JSCAPE MFT Server may be configured to require that user passwords meet certain requirements.  To configure password requirements, click on the Compliance node in JSCAPE MFT Server Manager.

 

Figure 106

 

clip0106

 

 

Minimum password length of - Requires that password contain the minimum number of defined characters.

 

Minimum password age of - Sets a minimum to the number of hours at which passwords may be changed.

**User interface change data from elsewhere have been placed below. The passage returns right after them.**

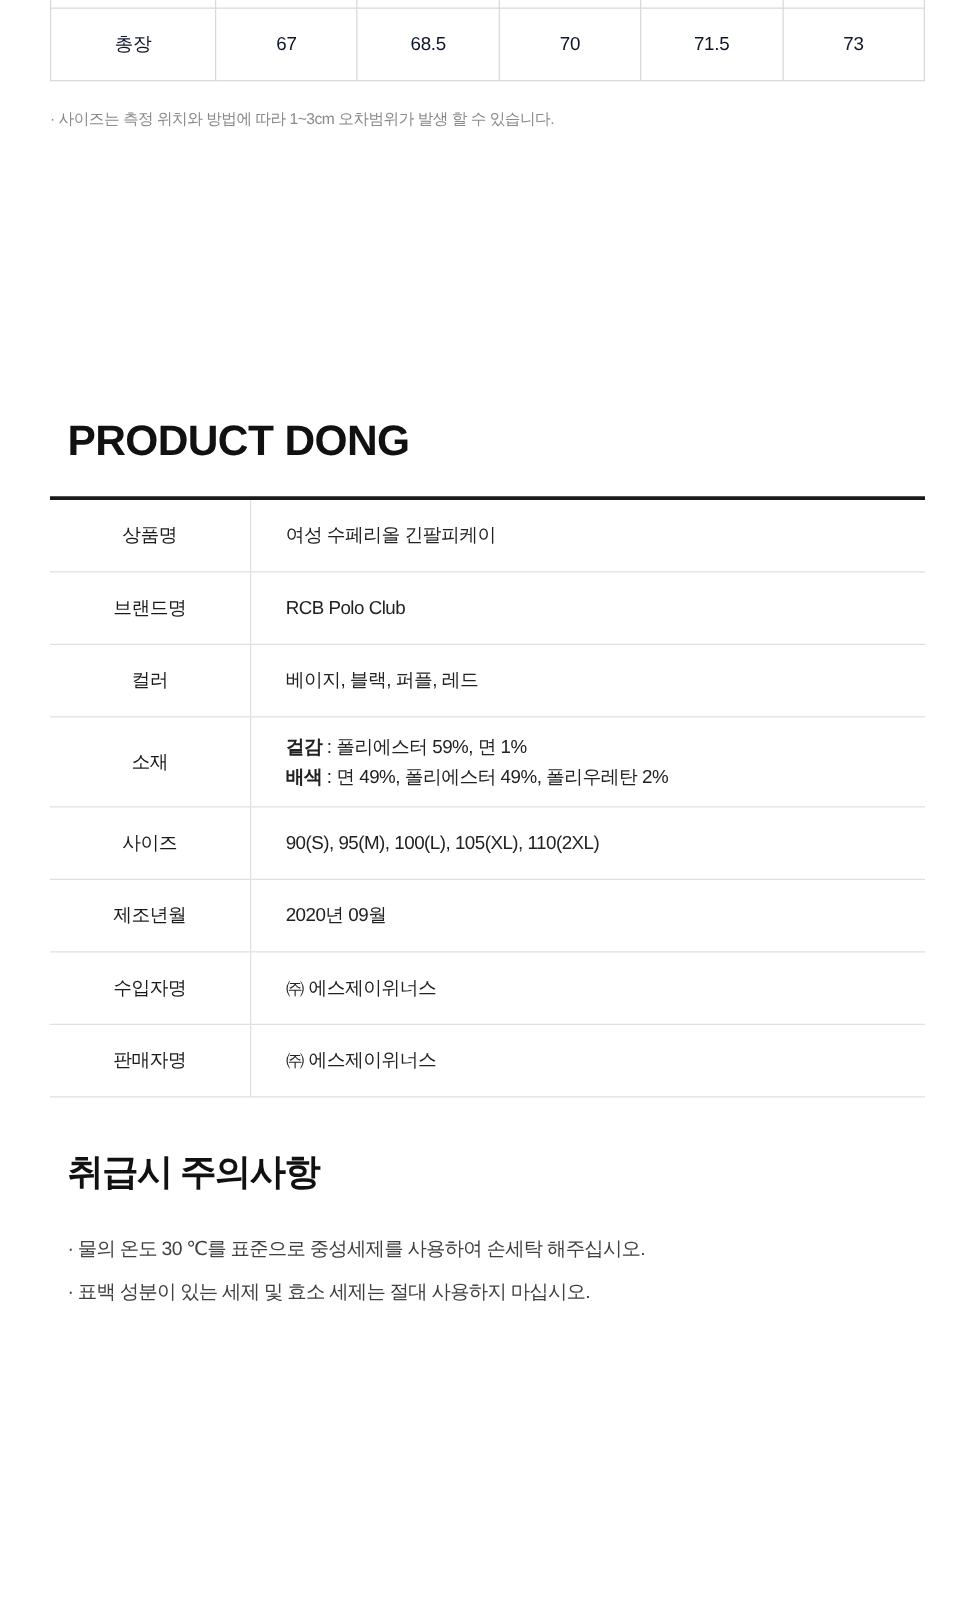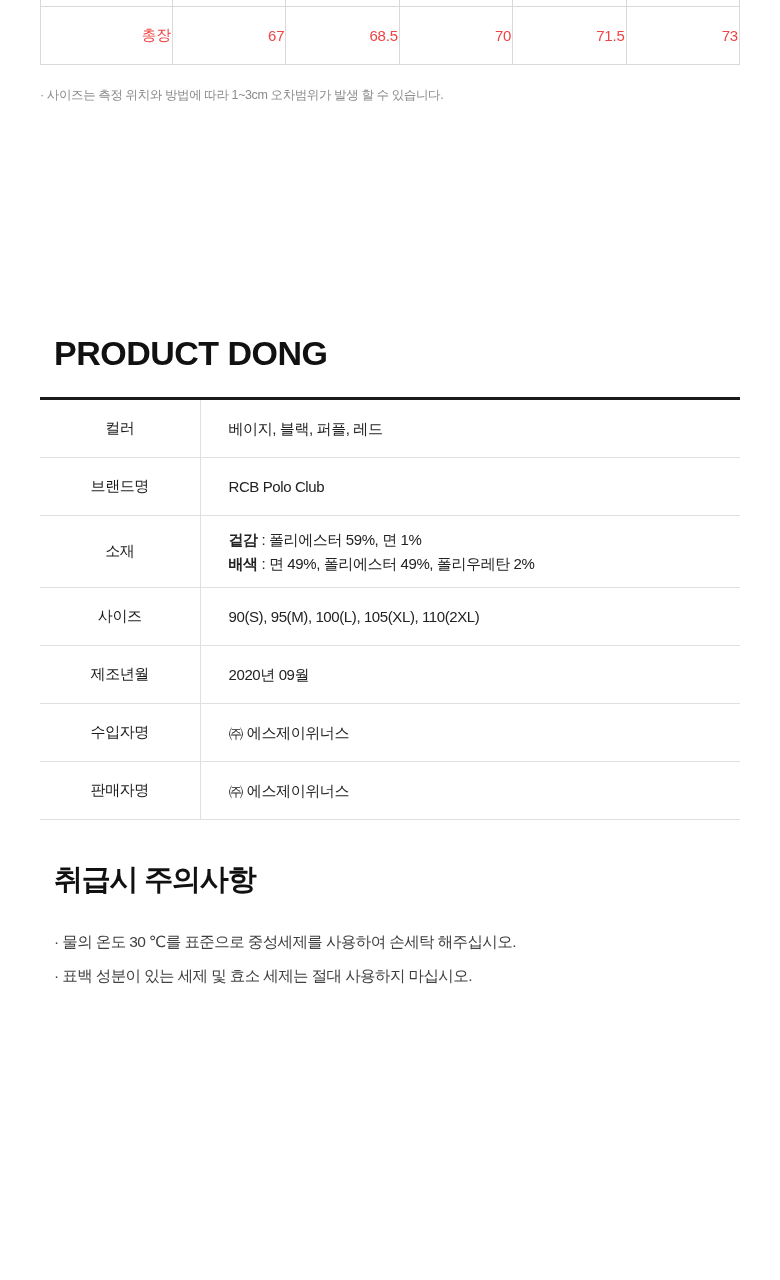"총장" table.size-table td { color: #ef4444 -> #0f172a; text-align: right -> center }
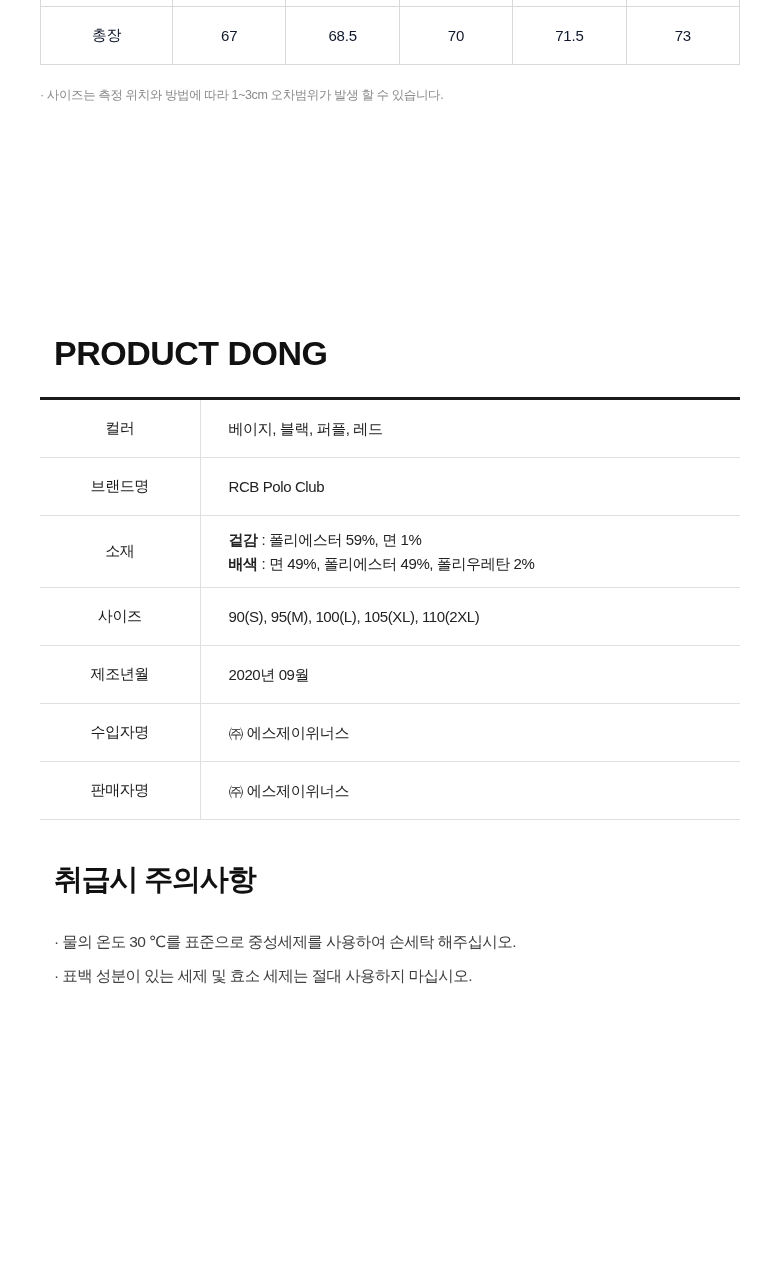"상품명" tr { html: none -> <tr> <td>상품명</td> <td>여성 수페리올 긴팔피케이</td> </tr> }
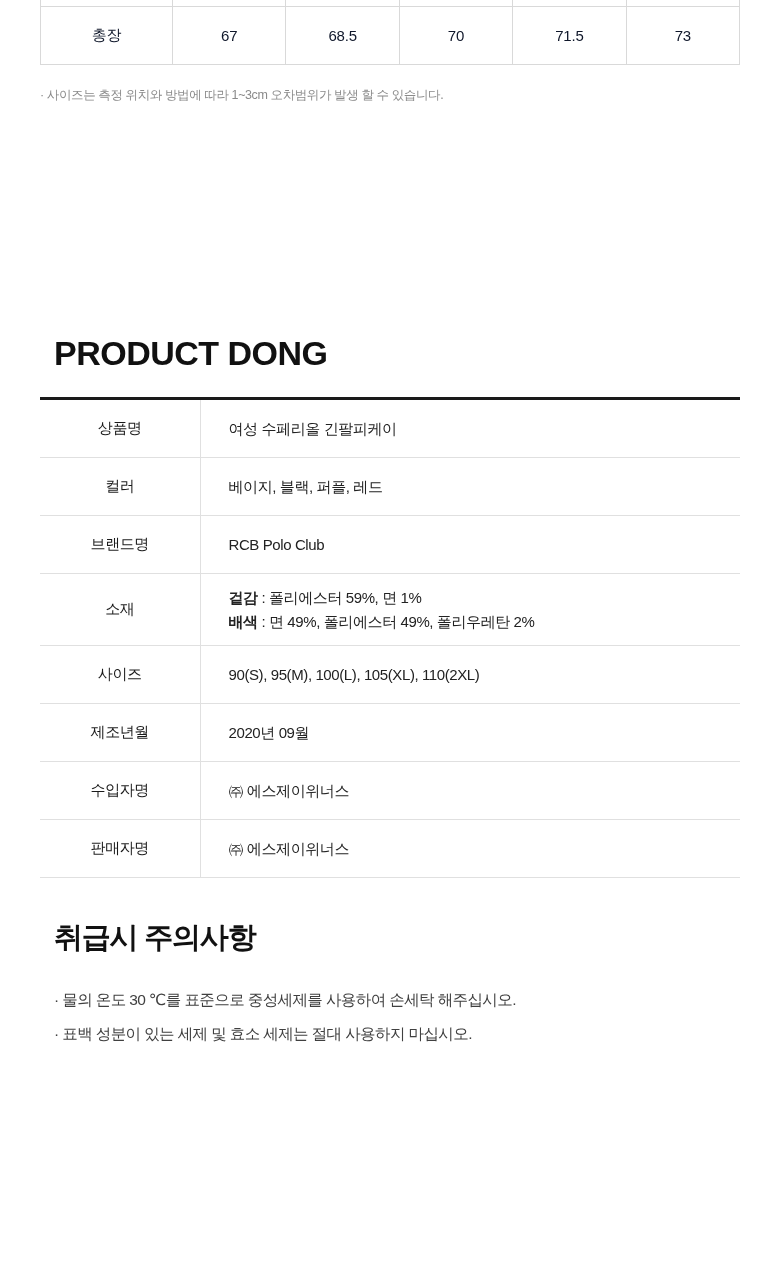"컬러" tr { order: before "브랜드명" -> after "브랜드명" }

Administrators will be able to change passwords regardless of this setting.

 

Maximum password age of - Requires that user passwords be changed before reaching maximum password age.  This option can be overridden at the user level by enabling the Ignore password aging rules option.

 

Email password change reminder - Emails a password change reminder to the email address associated with user the defined number of days before password reaches maximum password age.  To function correctly an SMTP server must be configured under Settings > Email in JSCAPE MFT Server Manager.  Note, email reminders are sent daily, approximately 10 minutes after start of JSCAPE MFT Server and every 24 hours thereafter.

 

Password must not match previous - Requires that new passwords must not match the defined number of previous passwords.

 

Require password reset on first time login - Requires new users to reset their passwords the first time they login.

 

Deny login for password non-compliance - If enabled, user password will be verified at time of login to check that it meets compliance requirements.  If it matches user password but does not meet compliance requirements then user will be denied login.

 

Required characters - Passwords must contain the selected characters.

 

FIPS compliance - If switched ON, administrators will not be allowed to change allowed ciphers, whether through the GUI or administrative API.